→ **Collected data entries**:
^^^^
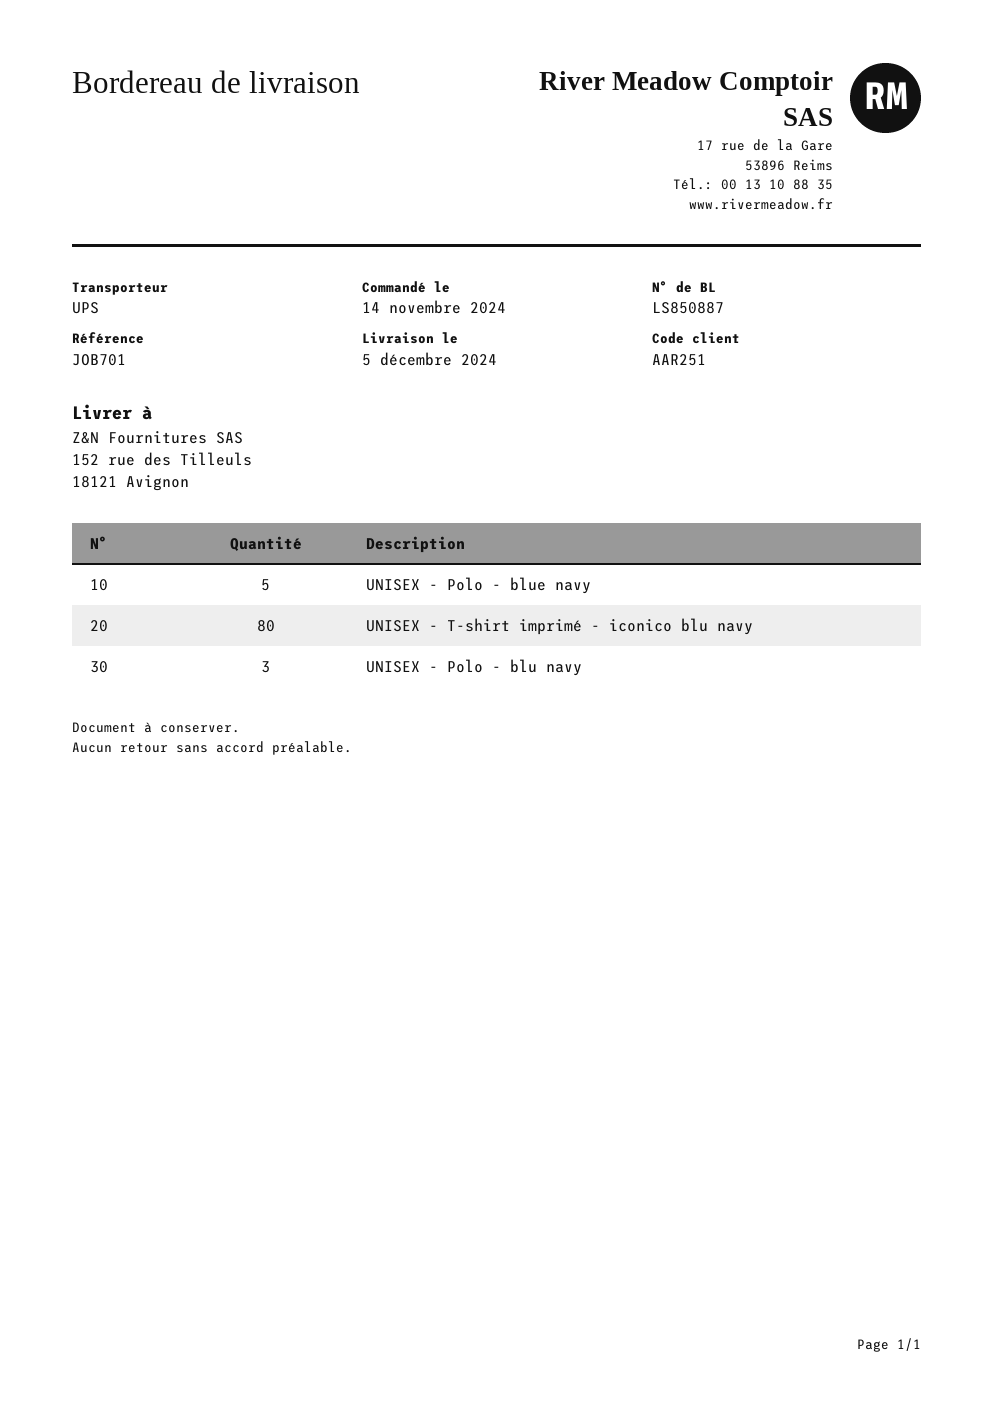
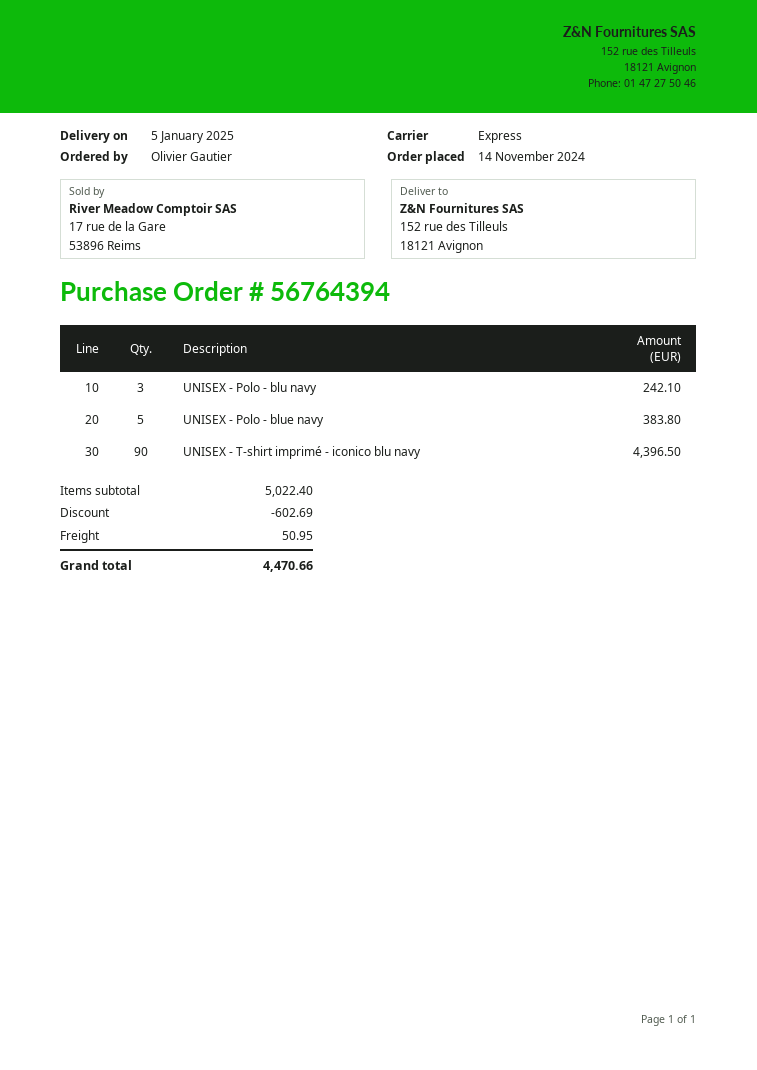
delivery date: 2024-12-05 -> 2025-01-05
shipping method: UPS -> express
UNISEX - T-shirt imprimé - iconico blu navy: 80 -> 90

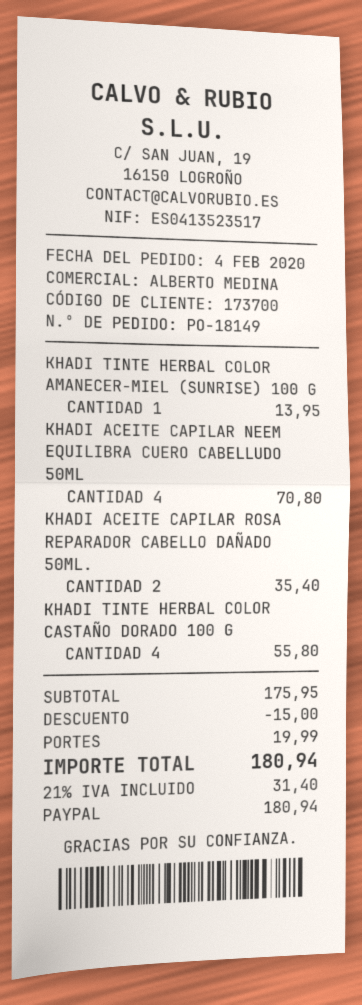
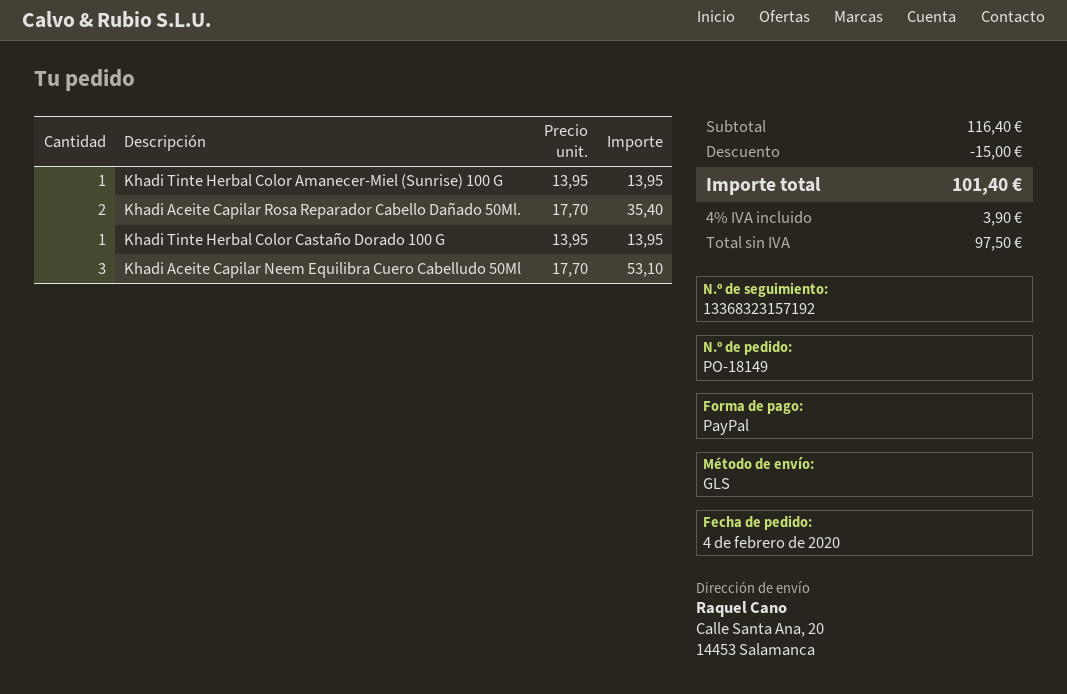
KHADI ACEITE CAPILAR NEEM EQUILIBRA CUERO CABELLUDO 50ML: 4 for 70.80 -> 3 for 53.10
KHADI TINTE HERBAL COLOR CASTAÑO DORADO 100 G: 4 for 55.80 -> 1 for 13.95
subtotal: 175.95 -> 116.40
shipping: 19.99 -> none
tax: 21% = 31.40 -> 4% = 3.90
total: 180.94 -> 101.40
^^^^
→ **TASK**: The copy should begin at the line containing "shipping method: UPS -> express" and end at the last line of the data above; please restate those lines word for word without the pictures.

→ **SOLVED EXERCISE**:
shipping method: UPS -> express
UNISEX - T-shirt imprimé - iconico blu navy: 80 -> 90

KHADI ACEITE CAPILAR NEEM EQUILIBRA CUERO CABELLUDO 50ML: 4 for 70.80 -> 3 for 53.10
KHADI TINTE HERBAL COLOR CASTAÑO DORADO 100 G: 4 for 55.80 -> 1 for 13.95
subtotal: 175.95 -> 116.40
shipping: 19.99 -> none
tax: 21% = 31.40 -> 4% = 3.90
total: 180.94 -> 101.40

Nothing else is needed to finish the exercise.